_Your assignment_
Scan the lines below and report each one containing "align" by copying it.

_Records to use_
----------

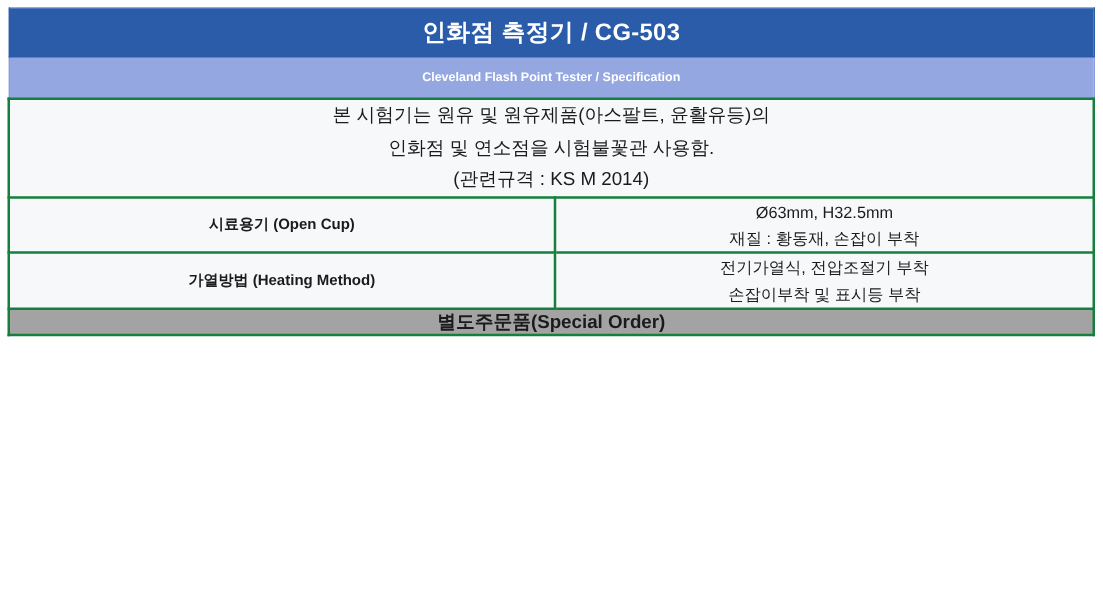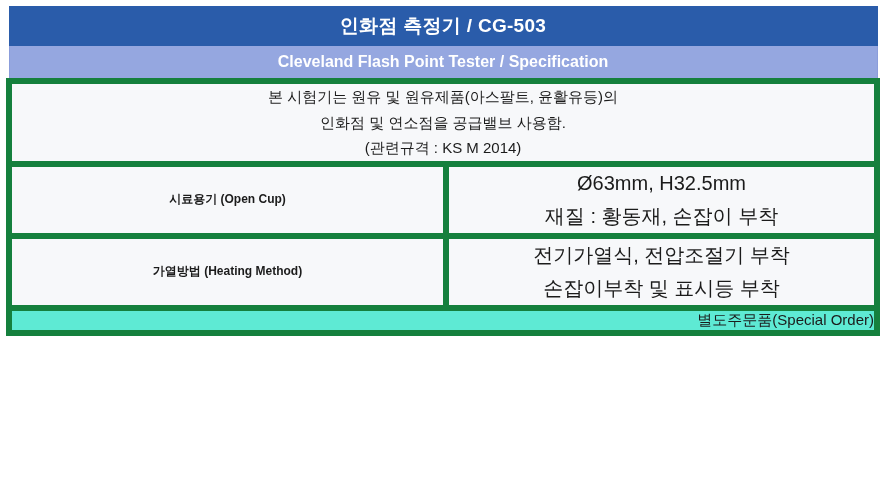--- a/index.html
+++ b/index.html
@@ -42,7 +42,7 @@
   .subtitle-cell {
     background: #95a7e0;
     color: #ffffff;
-    font-size: 16px;
+    font-size: 10px;
     font-weight: bold;
     text-align: center;
     height: 32px;

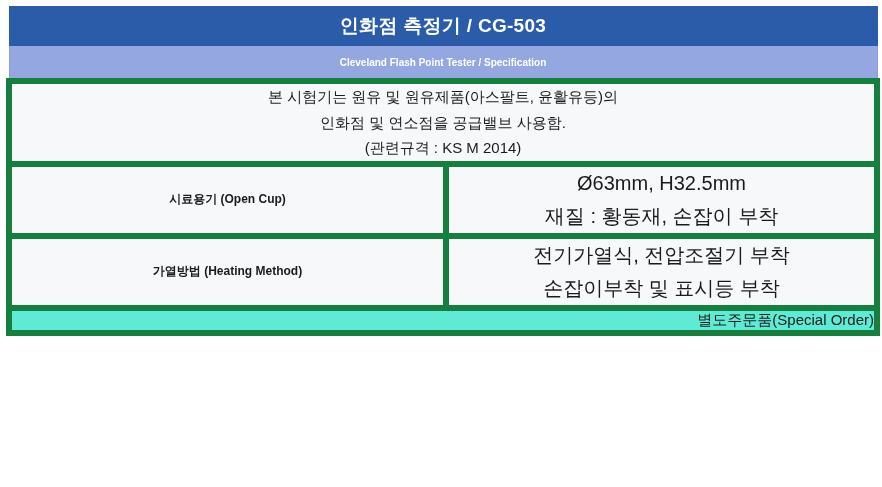--- a/index.html
+++ b/index.html
@@ -26,7 +26,7 @@
     border: 1px solid #9aa2b1;
   }
   .spec-table td {
-    border: 6px solid #15803d;
+    border: 2px solid #15803d;
     padding: 0;
   }
   .title-cell {

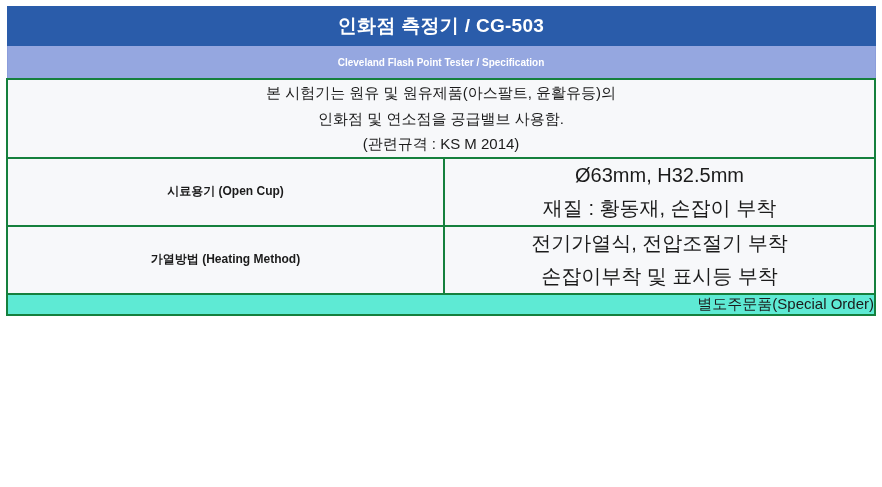--- a/index.html
+++ b/index.html
@@ -106,7 +106,7 @@
       <tr>
         <td class="desc-cell" colspan="2">
           <span class="line">본 시험기는 원유 및 원유제품(아스팔트, 윤활유등)의</span>
-          <span class="line">인화점 및 연소점을 공급밸브 사용함.</span>
+          <span class="line">인화점 및 연소점을 시험불꽃관 사용함.</span>
           <span class="line">(관련규격 : KS M 2014)</span>
         </td>
       </tr>

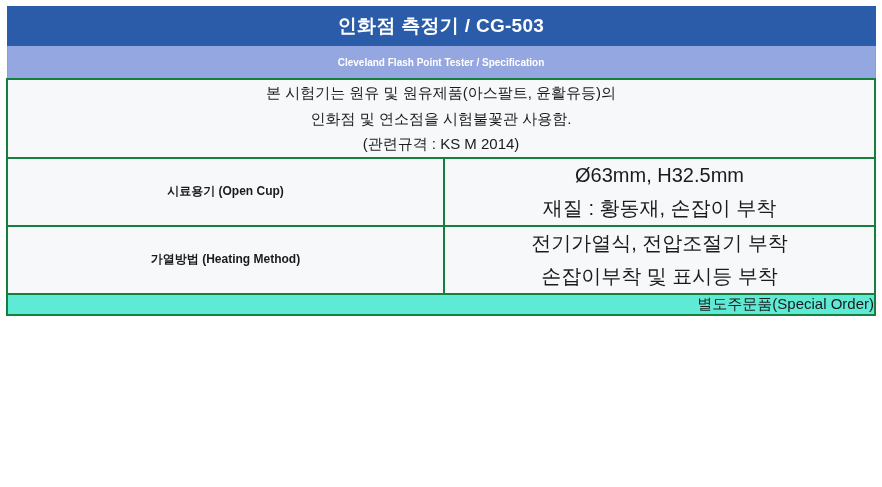--- a/index.html
+++ b/index.html
@@ -68,7 +68,7 @@
   .value-cell {
     background: #f7f8fa;
     color: #1b1b1b;
-    font-size: 20px;
+    font-size: 13px;
     text-align: center;
     padding: 10px 6px;
     line-height: 1.65;

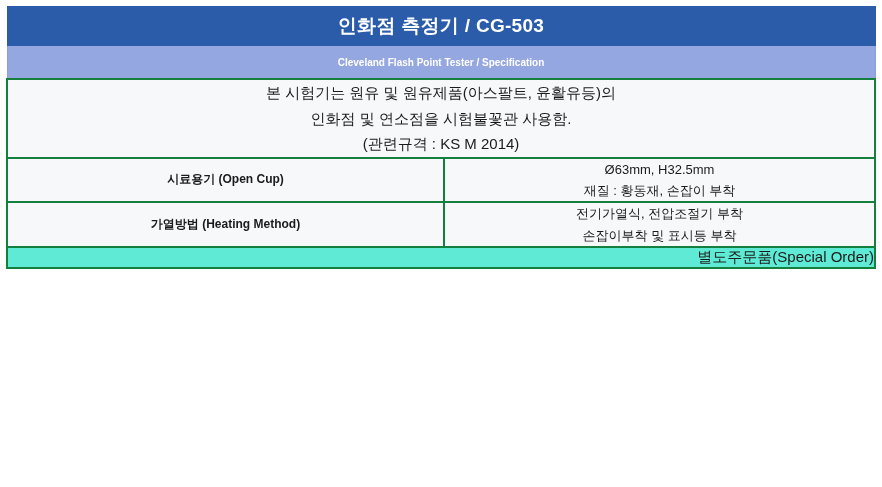--- a/index.html
+++ b/index.html
@@ -75,11 +75,12 @@
     margin-top: 16px;
   }
   .section-cell {
-    background: #5eead4;
+    background: #a3a3a3;
     color: #1b1b1b;
     font-size: 15px;
-    text-align: right;
+    text-align: center;
     padding: 11px 6px;
+    font-weight: bold;
   }
   .line {
     display: block;

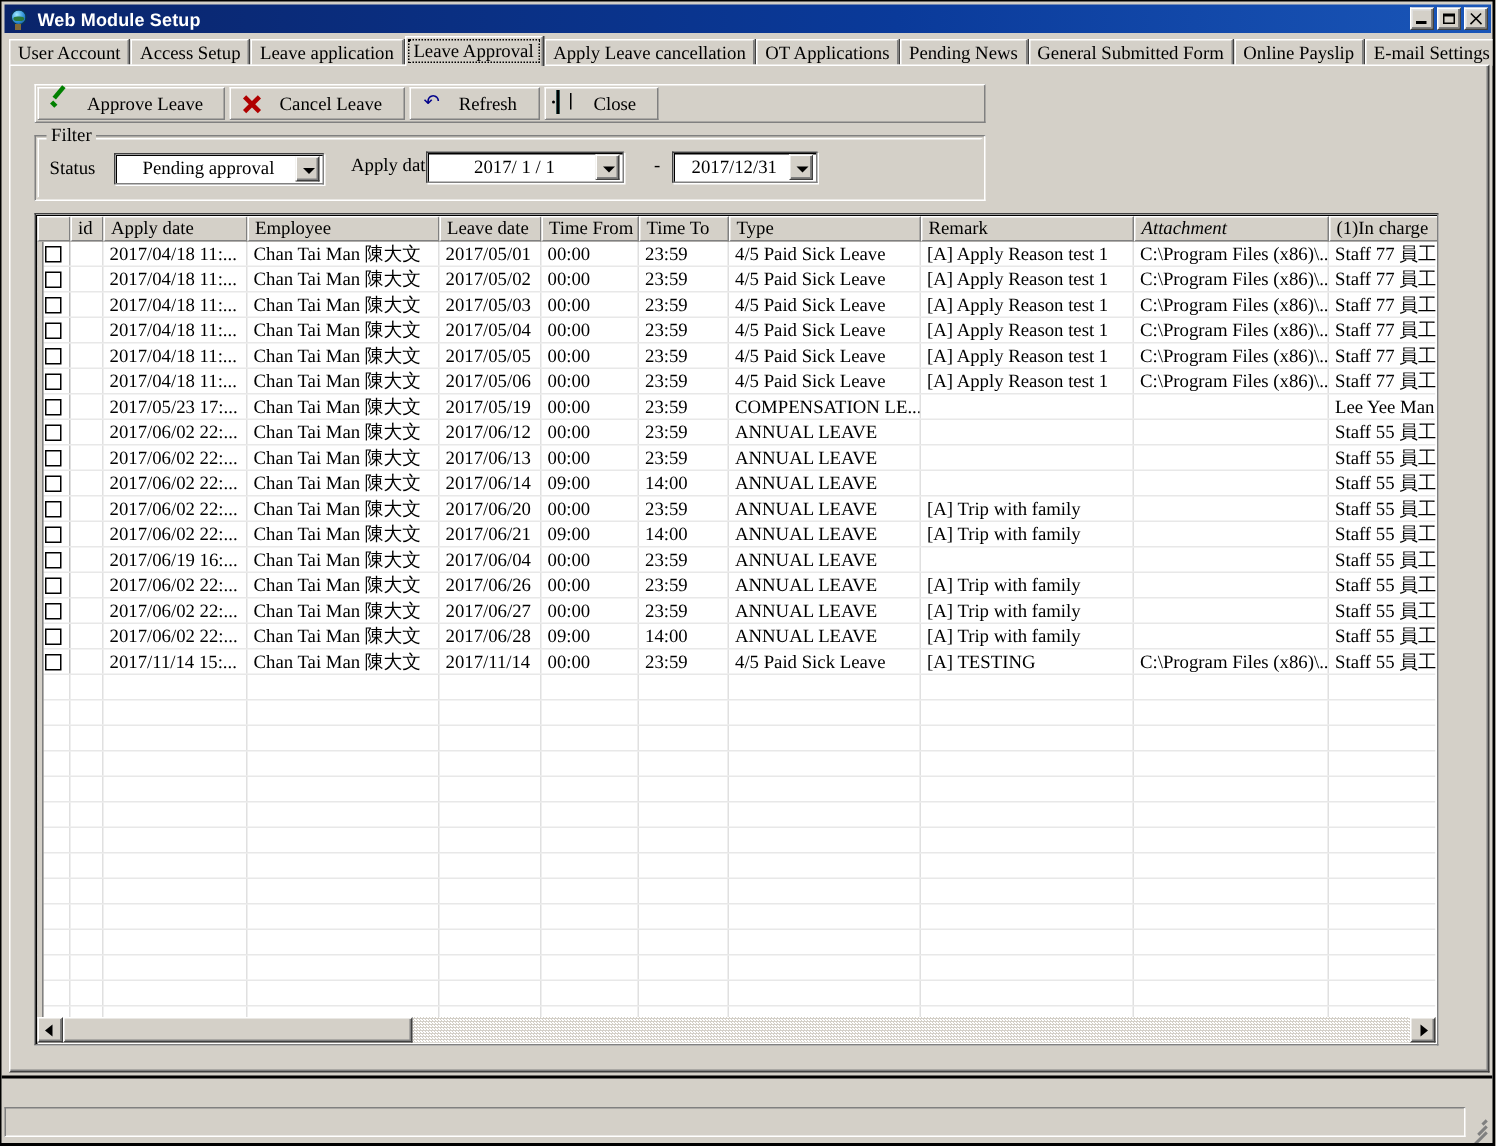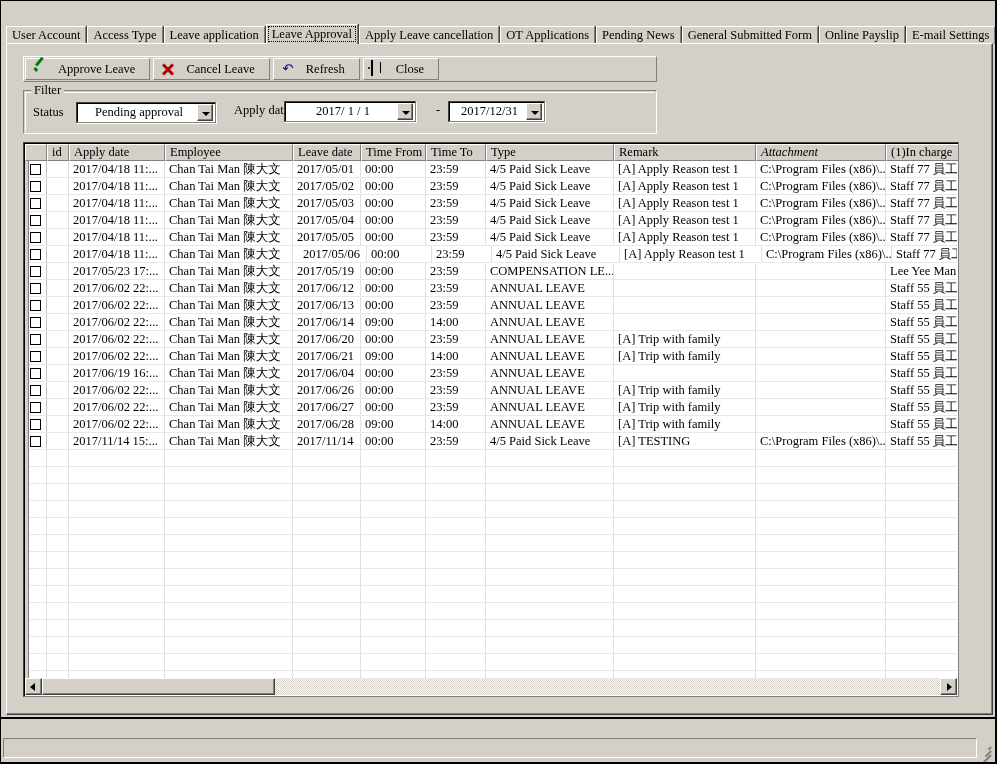--- a/index.html
+++ b/index.html
@@ -524,6 +524,25 @@
 
 <div id="app">
 
+  <div class="titlebar">
+    <div class="title-icon">
+      <div class="globe"></div>
+        <div class="stand"></div>
+    </div>
+    <div class="title-text">Web Module Setup</div>
+    <div class="title-buttons">
+      <div class="tbtn">
+          <span class="min"></span>
+        </div>
+      <div class="tbtn">
+          <span class="max"></span>
+        </div>
+      <div class="tbtn">
+          <span class="cls1"></span>
+          <span class="cls2"></span>
+        </div>
+    </div>
+  </div>
 
   <div class="tabstrip">
     <div class="tab"><span>User Account</span></div>

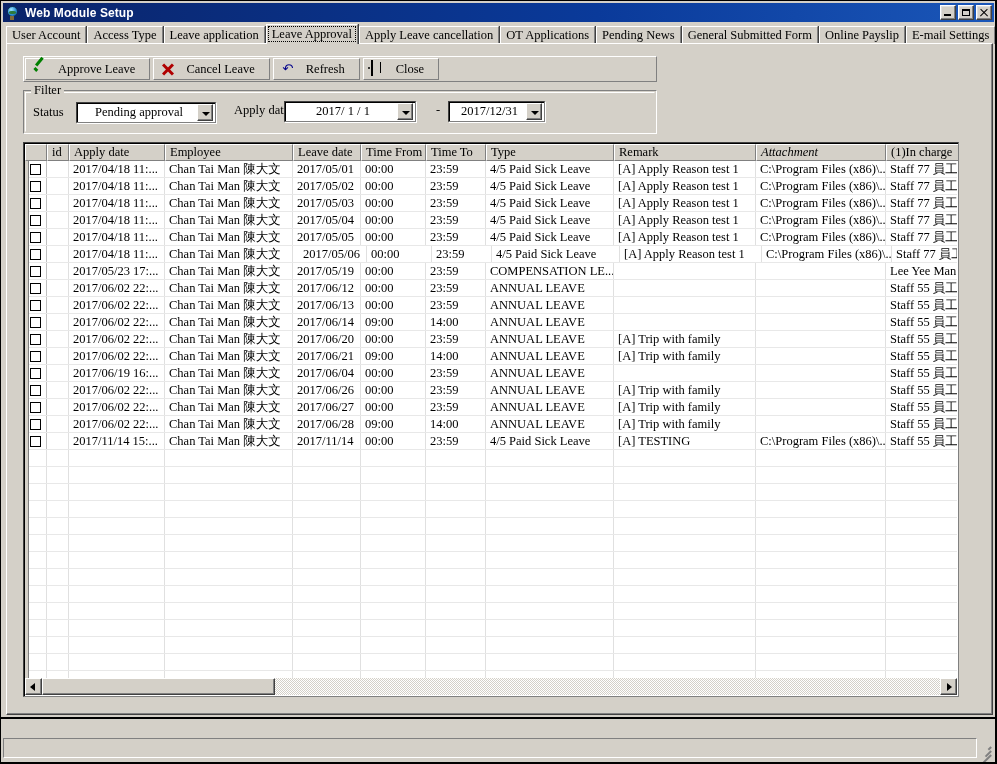--- a/index.html
+++ b/index.html
@@ -546,7 +546,7 @@
 
   <div class="tabstrip">
     <div class="tab"><span>User Account</span></div>
-    <div class="tab"><span>Access Type</span></div>
+    <div class="tab"><span>Access Setup</span></div>
     <div class="tab"><span>Leave application</span></div>
     <div class="tab active"><span>Leave Approval</span></div>
     <div class="tab"><span>Apply Leave cancellation</span></div>

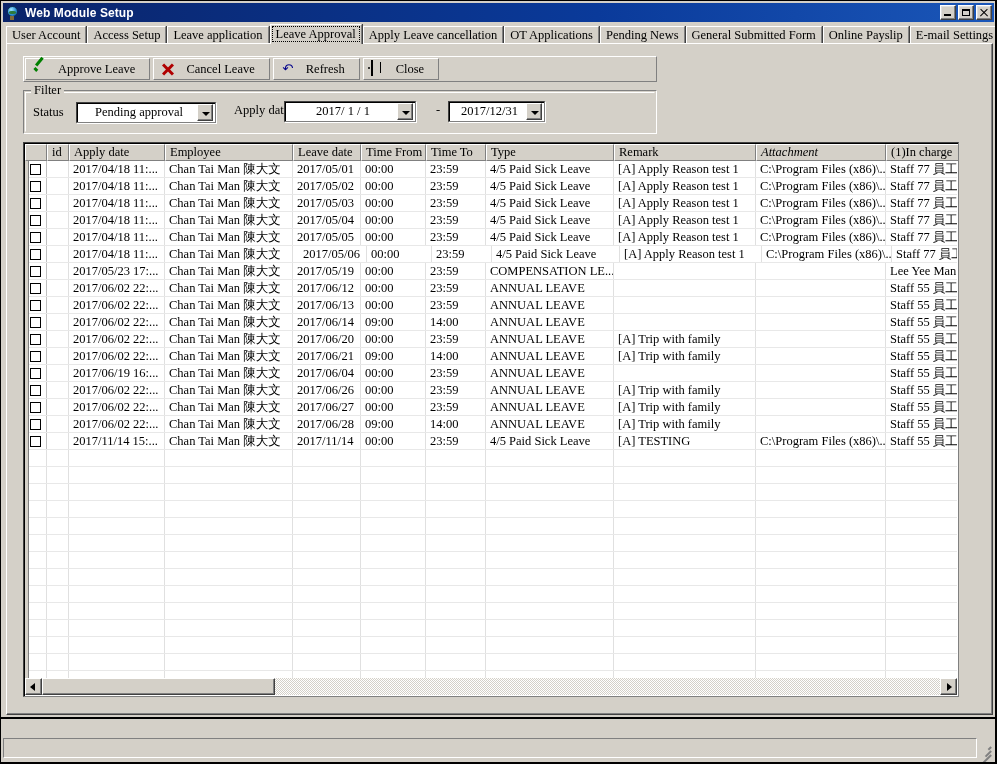--- a/index.html
+++ b/index.html
@@ -698,7 +698,7 @@
             <div class="gc" style="width: 22px;"></div>
             <div class="gc" style="width: 96px;">2017/04/18 11:...</div>
             <div class="gc" style="width: 128px;">Chan Tai Man 陳大文</div>
-            <div class="gc" style="width: 68px; margin-left: 6px;">2017/05/06</div>
+            <div class="gc" style="width: 68px;">2017/05/06</div>
             <div class="gc" style="width: 65px;">00:00</div>
             <div class="gc" style="width: 60px;">23:59</div>
             <div class="gc" style="width: 128px;">4/5 Paid Sick Leave</div>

----------

_Answer to this exercise_
     text-align: center;
     text-align: center;
-    text-align: right;
+    text-align: center;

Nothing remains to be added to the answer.